Dataset excerpts
┄┄┄┄┄┄

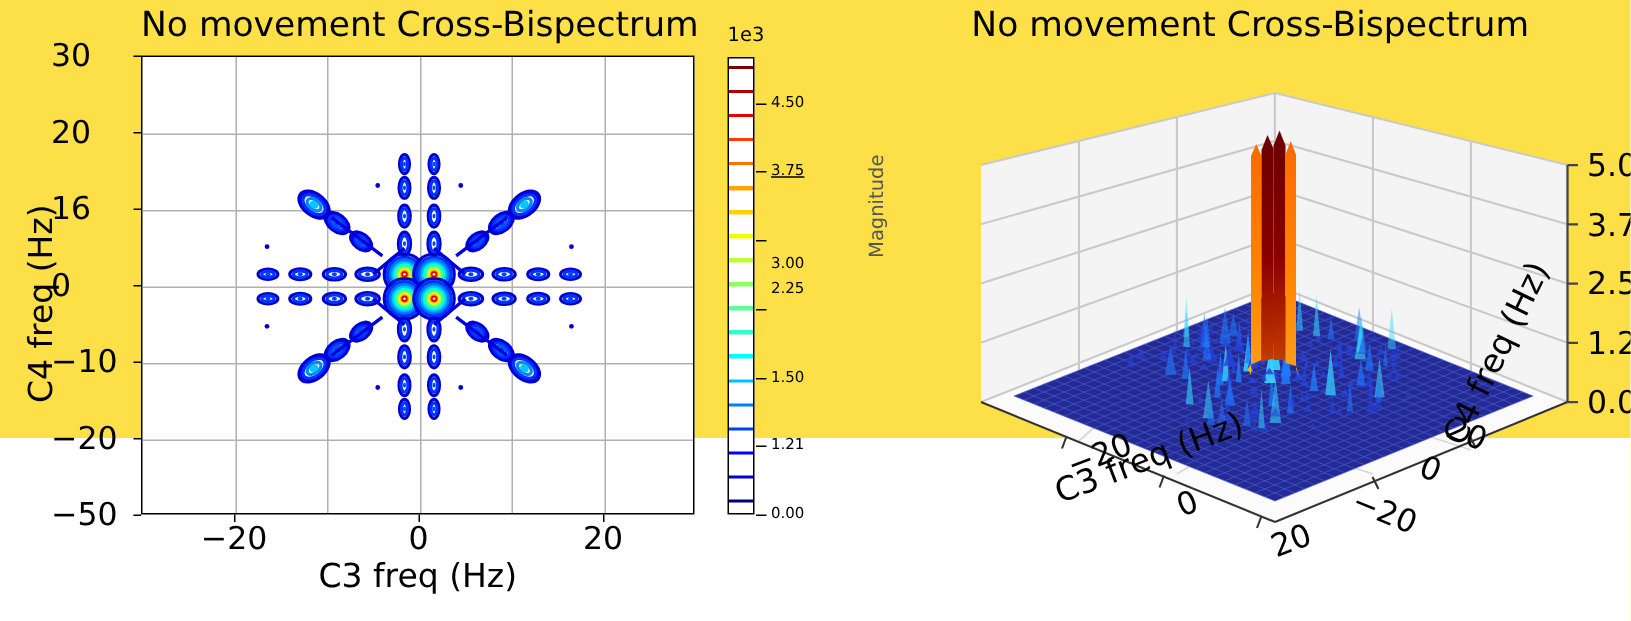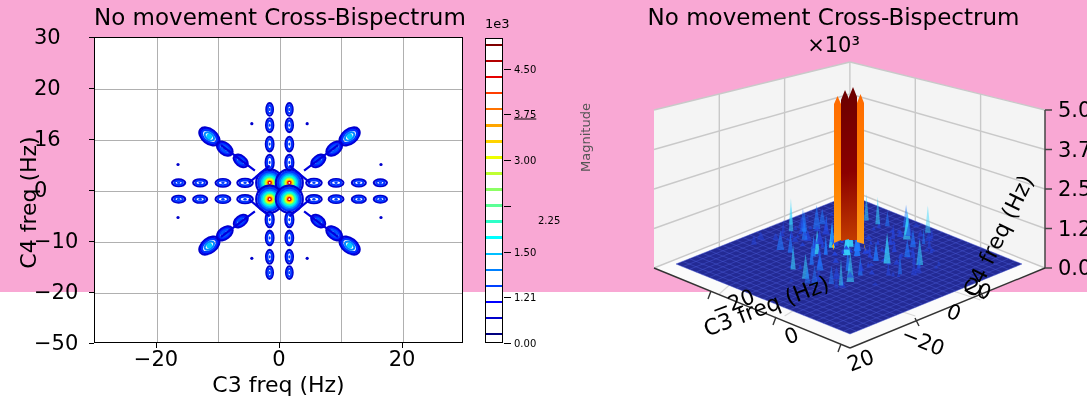--- a/index.html
+++ b/index.html
@@ -1,19 +1,19 @@
 <!DOCTYPE html>
 <html><head>
 <meta charset="utf-8">
 <style>
   html,body{margin:0;padding:0;background:#ffffff;}
   body{width:1087px;height:414px;position:relative;overflow:hidden;
        font-family:"DejaVu Sans","Liberation Sans",sans-serif;color:#000;}
 
-  .figure{position:absolute;left:0;top:0;width:1087px;height:292px;background:#f9a8d4;}
+  .figure{position:absolute;left:0;top:0;width:1087px;height:292px;background:#fde047;}
 
   
   #contour-panel{position:absolute;left:0;top:0;width:580px;height:414px;}
 
   #contour-title{position:absolute;left:94px;top:2px;width:370px;
       text-align:center;font-size:23px;line-height:30px;white-space:nowrap;}
 
   #contour-axes{position:absolute;left:94px;top:37px;width:369px;height:306px;
       border:1.3px solid #000;box-sizing:border-box;background:#fff;overflow:hidden;}
 
@@ -359,35 +359,34 @@
         <div class="cb-seg" style="bottom: 279.721px; background: rgb(179, 0, 0);"></div>
         <div class="cb-seg" style="bottom: 295.774px; background: rgb(127, 0, 0);"></div>
       </div>
   <div class="cb-tick" style="top: 305px;"></div>
       <div class="cb-ticklabel" style="top: 305px;">0.00</div>
       <div class="cb-tick" style="top: 259.25px;"></div>
       <div class="cb-ticklabel" style="top: 259.25px;">1.21</div>
       <div class="cb-tick" style="top: 213.5px;"></div>
       <div class="cb-ticklabel" style="top: 213.5px;">1.50</div>
       <div class="cb-tick" style="top: 167.75px;"></div>
-      <div class="cb-ticklabel" style="top: 182px; margin-left: 24px;">2.25</div>
+      <div class="cb-ticklabel" style="top: 155px;">2.25</div>
       <div class="cb-tick" style="top: 122px;"></div>
-      <div class="cb-ticklabel" style="top: 122px; text-align: right;">3.00</div>
+      <div class="cb-ticklabel" style="top: 138px; text-align: right;">3.00</div>
       <div class="cb-tick" style="top: 76.25px;"></div>
       <div class="cb-ticklabel" style="top: 76.25px; text-decoration: underline;">3.75</div>
       <div class="cb-tick" style="top: 30.5px;"></div>
       <div class="cb-ticklabel" style="top: 30.5px;">4.50</div>
     </div>
 
   <div id="cb-axislabel">Magnitude</div>
 
   <div id="surface-panel">
 
     <div id="surface-title">No movement Cross-Bispectrum</div>
-    <div id="surface-exponent">×10³</div>
 
     <svg id="surface-svg" width="507" height="414" viewBox="0 0 507 414">
       <defs>
         <clipPath id="floorclip">
           <polygon points="74,268 270,190 465,268 270,348"></polygon>
         </clipPath>
         <linearGradient id="spikeGradA" x1="0" y1="0" x2="0" y2="1">
           <stop offset="0%" stop-color="#6b0000"></stop>
           <stop offset="55%" stop-color="#8b0000"></stop>
           <stop offset="100%" stop-color="#c23b00"></stop>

┄┄┄┄┄┄

TASK DESCRIPTION:
Pictures stay out; the entries above are to be output exactly as given.

OUTPUT BELOW:
--- a/index.html
+++ b/index.html
@@ -1,19 +1,19 @@
 <!DOCTYPE html>
 <html><head>
 <meta charset="utf-8">
 <style>
   html,body{margin:0;padding:0;background:#ffffff;}
   body{width:1087px;height:414px;position:relative;overflow:hidden;
        font-family:"DejaVu Sans","Liberation Sans",sans-serif;color:#000;}
 
-  .figure{position:absolute;left:0;top:0;width:1087px;height:292px;background:#f9a8d4;}
+  .figure{position:absolute;left:0;top:0;width:1087px;height:292px;background:#fde047;}
 
   
   #contour-panel{position:absolute;left:0;top:0;width:580px;height:414px;}
 
   #contour-title{position:absolute;left:94px;top:2px;width:370px;
       text-align:center;font-size:23px;line-height:30px;white-space:nowrap;}
 
   #contour-axes{position:absolute;left:94px;top:37px;width:369px;height:306px;
       border:1.3px solid #000;box-sizing:border-box;background:#fff;overflow:hidden;}
 
@@ -359,35 +359,34 @@
         <div class="cb-seg" style="bottom: 279.721px; background: rgb(179, 0, 0);"></div>
         <div class="cb-seg" style="bottom: 295.774px; background: rgb(127, 0, 0);"></div>
       </div>
   <div class="cb-tick" style="top: 305px;"></div>
       <div class="cb-ticklabel" style="top: 305px;">0.00</div>
       <div class="cb-tick" style="top: 259.25px;"></div>
       <div class="cb-ticklabel" style="top: 259.25px;">1.21</div>
       <div class="cb-tick" style="top: 213.5px;"></div>
       <div class="cb-ticklabel" style="top: 213.5px;">1.50</div>
       <div class="cb-tick" style="top: 167.75px;"></div>
-      <div class="cb-ticklabel" style="top: 182px; margin-left: 24px;">2.25</div>
+      <div class="cb-ticklabel" style="top: 155px;">2.25</div>
       <div class="cb-tick" style="top: 122px;"></div>
-      <div class="cb-ticklabel" style="top: 122px; text-align: right;">3.00</div>
+      <div class="cb-ticklabel" style="top: 138px; text-align: right;">3.00</div>
       <div class="cb-tick" style="top: 76.25px;"></div>
       <div class="cb-ticklabel" style="top: 76.25px; text-decoration: underline;">3.75</div>
       <div class="cb-tick" style="top: 30.5px;"></div>
       <div class="cb-ticklabel" style="top: 30.5px;">4.50</div>
     </div>
 
   <div id="cb-axislabel">Magnitude</div>
 
   <div id="surface-panel">
 
     <div id="surface-title">No movement Cross-Bispectrum</div>
-    <div id="surface-exponent">×10³</div>
 
     <svg id="surface-svg" width="507" height="414" viewBox="0 0 507 414">
       <defs>
         <clipPath id="floorclip">
           <polygon points="74,268 270,190 465,268 270,348"></polygon>
         </clipPath>
         <linearGradient id="spikeGradA" x1="0" y1="0" x2="0" y2="1">
           <stop offset="0%" stop-color="#6b0000"></stop>
           <stop offset="55%" stop-color="#8b0000"></stop>
           <stop offset="100%" stop-color="#c23b00"></stop>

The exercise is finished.